» Requirement
Reproduce all the records word for word. Omit images.

» Data listing
● ● ●

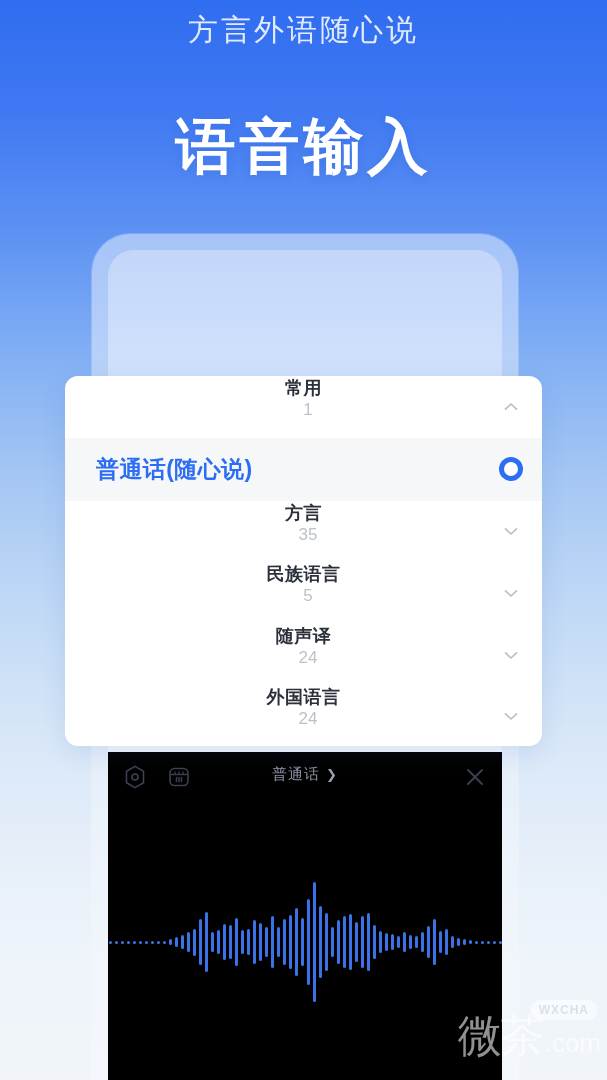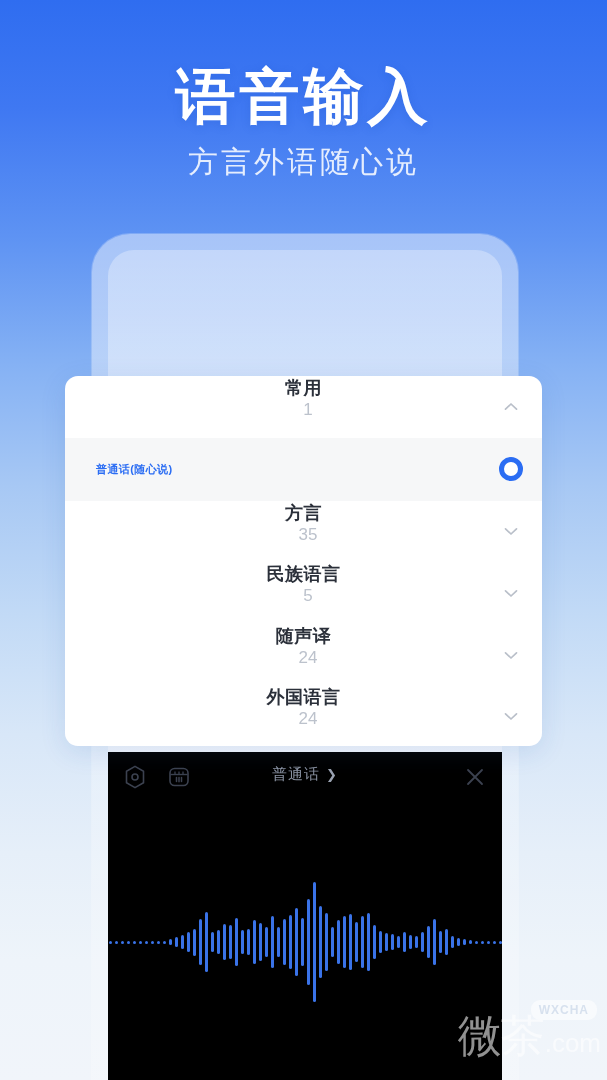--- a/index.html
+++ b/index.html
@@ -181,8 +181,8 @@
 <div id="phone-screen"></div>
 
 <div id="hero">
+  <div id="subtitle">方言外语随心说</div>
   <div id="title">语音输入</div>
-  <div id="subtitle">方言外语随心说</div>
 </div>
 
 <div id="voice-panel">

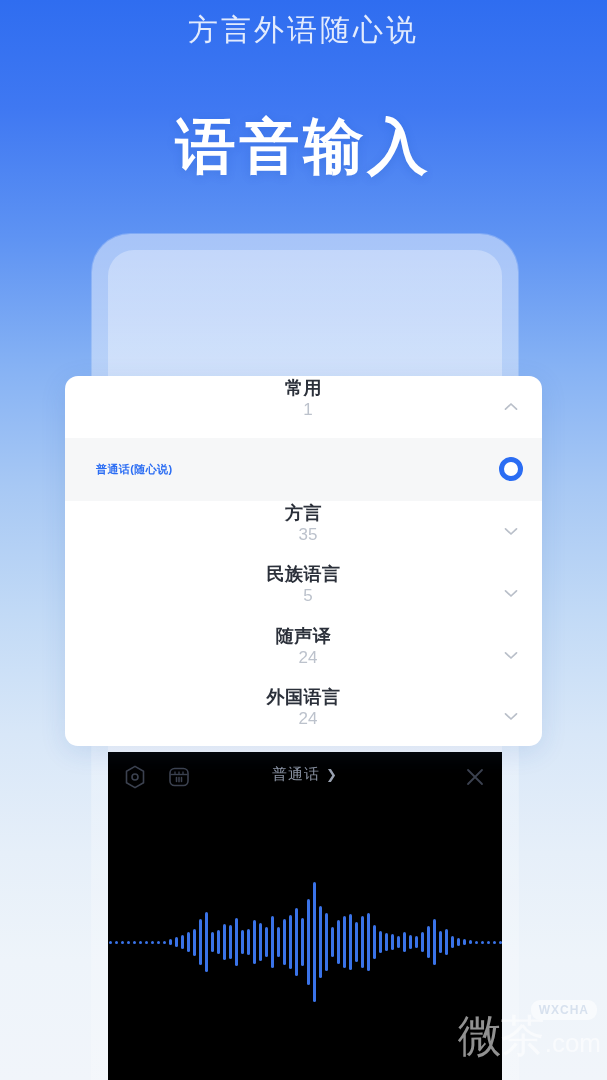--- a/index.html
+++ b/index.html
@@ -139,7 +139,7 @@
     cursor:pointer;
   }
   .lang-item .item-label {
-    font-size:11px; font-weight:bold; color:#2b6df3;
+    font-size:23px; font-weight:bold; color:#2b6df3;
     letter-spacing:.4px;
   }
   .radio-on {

● ● ●

» Response to the task
--- a/index.html
+++ b/index.html
@@ -181,8 +181,8 @@
 <div id="phone-screen"></div>
 
 <div id="hero">
+  <div id="subtitle">方言外语随心说</div>
   <div id="title">语音输入</div>
-  <div id="subtitle">方言外语随心说</div>
 </div>
 
 <div id="voice-panel">

--- a/index.html
+++ b/index.html
@@ -139,7 +139,7 @@
     cursor:pointer;
   }
   .lang-item .item-label {
-    font-size:11px; font-weight:bold; color:#2b6df3;
+    font-size:23px; font-weight:bold; color:#2b6df3;
     letter-spacing:.4px;
   }
   .radio-on {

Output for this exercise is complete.